Top of Supplied material

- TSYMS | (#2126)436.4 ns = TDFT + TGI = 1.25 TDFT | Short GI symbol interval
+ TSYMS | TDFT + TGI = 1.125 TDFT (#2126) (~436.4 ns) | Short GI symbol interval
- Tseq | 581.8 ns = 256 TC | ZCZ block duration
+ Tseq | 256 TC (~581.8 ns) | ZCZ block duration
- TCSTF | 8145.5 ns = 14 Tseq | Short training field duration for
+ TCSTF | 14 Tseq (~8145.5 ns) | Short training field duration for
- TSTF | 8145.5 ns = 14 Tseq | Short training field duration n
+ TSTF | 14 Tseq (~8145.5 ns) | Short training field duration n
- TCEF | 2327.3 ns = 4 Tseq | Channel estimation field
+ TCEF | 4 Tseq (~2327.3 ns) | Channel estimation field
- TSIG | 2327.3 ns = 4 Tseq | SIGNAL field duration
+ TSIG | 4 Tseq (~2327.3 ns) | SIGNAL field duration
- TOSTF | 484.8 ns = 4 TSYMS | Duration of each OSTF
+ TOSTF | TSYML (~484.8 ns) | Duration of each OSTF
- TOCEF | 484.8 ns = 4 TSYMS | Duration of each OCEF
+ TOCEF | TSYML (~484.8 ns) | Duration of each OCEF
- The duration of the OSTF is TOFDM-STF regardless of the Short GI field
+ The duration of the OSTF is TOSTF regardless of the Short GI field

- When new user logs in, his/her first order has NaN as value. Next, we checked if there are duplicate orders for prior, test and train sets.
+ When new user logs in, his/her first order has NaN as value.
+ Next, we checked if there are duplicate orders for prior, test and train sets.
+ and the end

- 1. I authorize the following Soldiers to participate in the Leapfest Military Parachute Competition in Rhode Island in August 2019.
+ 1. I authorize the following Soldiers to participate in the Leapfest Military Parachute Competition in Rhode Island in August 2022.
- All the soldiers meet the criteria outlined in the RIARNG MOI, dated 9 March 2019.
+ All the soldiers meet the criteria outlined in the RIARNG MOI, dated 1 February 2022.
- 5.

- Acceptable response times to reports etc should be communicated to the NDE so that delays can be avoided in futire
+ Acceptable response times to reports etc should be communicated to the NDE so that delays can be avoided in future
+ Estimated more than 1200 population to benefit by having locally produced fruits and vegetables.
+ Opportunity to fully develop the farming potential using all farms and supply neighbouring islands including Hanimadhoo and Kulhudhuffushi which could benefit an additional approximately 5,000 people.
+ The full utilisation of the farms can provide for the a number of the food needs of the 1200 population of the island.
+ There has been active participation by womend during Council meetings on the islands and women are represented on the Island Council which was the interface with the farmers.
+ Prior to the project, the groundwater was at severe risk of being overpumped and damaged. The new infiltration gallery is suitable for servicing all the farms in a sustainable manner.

Bottom of Supplied material

» Exercise brief: Would you write out the data exactly as it reads?

» Solution to this problem:
- TSYMS | (#2126)436.4 ns = TDFT + TGI = 1.25 TDFT | Short GI symbol interval
+ TSYMS | TDFT + TGI = 1.125 TDFT (#2126) (~436.4 ns) | Short GI symbol interval
- Tseq | 581.8 ns = 256 TC | ZCZ block duration
+ Tseq | 256 TC (~581.8 ns) | ZCZ block duration
- TCSTF | 8145.5 ns = 14 Tseq | Short training field duration for
+ TCSTF | 14 Tseq (~8145.5 ns) | Short training field duration for
- TSTF | 8145.5 ns = 14 Tseq | Short training field duration n
+ TSTF | 14 Tseq (~8145.5 ns) | Short training field duration n
- TCEF | 2327.3 ns = 4 Tseq | Channel estimation field
+ TCEF | 4 Tseq (~2327.3 ns) | Channel estimation field
- TSIG | 2327.3 ns = 4 Tseq | SIGNAL field duration
+ TSIG | 4 Tseq (~2327.3 ns) | SIGNAL field duration
- TOSTF | 484.8 ns = 4 TSYMS | Duration of each OSTF
+ TOSTF | TSYML (~484.8 ns) | Duration of each OSTF
- TOCEF | 484.8 ns = 4 TSYMS | Duration of each OCEF
+ TOCEF | TSYML (~484.8 ns) | Duration of each OCEF
- The duration of the OSTF is TOFDM-STF regardless of the Short GI field
+ The duration of the OSTF is TOSTF regardless of the Short GI field

- When new user logs in, his/her first order has NaN as value. Next, we checked if there are duplicate orders for prior, test and train sets.
+ When new user logs in, his/her first order has NaN as value.
+ Next, we checked if there are duplicate orders for prior, test and train sets.
+ and the end

- 1. I authorize the following Soldiers to participate in the Leapfest Military Parachute Competition in Rhode Island in August 2019.
+ 1. I authorize the following Soldiers to participate in the Leapfest Military Parachute Competition in Rhode Island in August 2022.
- All the soldiers meet the criteria outlined in the RIARNG MOI, dated 9 March 2019.
+ All the soldiers meet the criteria outlined in the RIARNG MOI, dated 1 February 2022.
- 5.

- Acceptable response times to reports etc should be communicated to the NDE so that delays can be avoided in futire
+ Acceptable response times to reports etc should be communicated to the NDE so that delays can be avoided in future
+ Estimated more than 1200 population to benefit by having locally produced fruits and vegetables.
+ Opportunity to fully develop the farming potential using all farms and supply neighbouring islands including Hanimadhoo and Kulhudhuffushi which could benefit an additional approximately 5,000 people.
+ The full utilisation of the farms can provide for the a number of the food needs of the 1200 population of the island.
+ There has been active participation by womend during Council meetings on the islands and women are represented on the Island Council which was the interface with the farmers.
+ Prior to the project, the groundwater was at severe risk of being overpumped and damaged. The new infiltration gallery is suitable for servicing all the farms in a sustainable manner.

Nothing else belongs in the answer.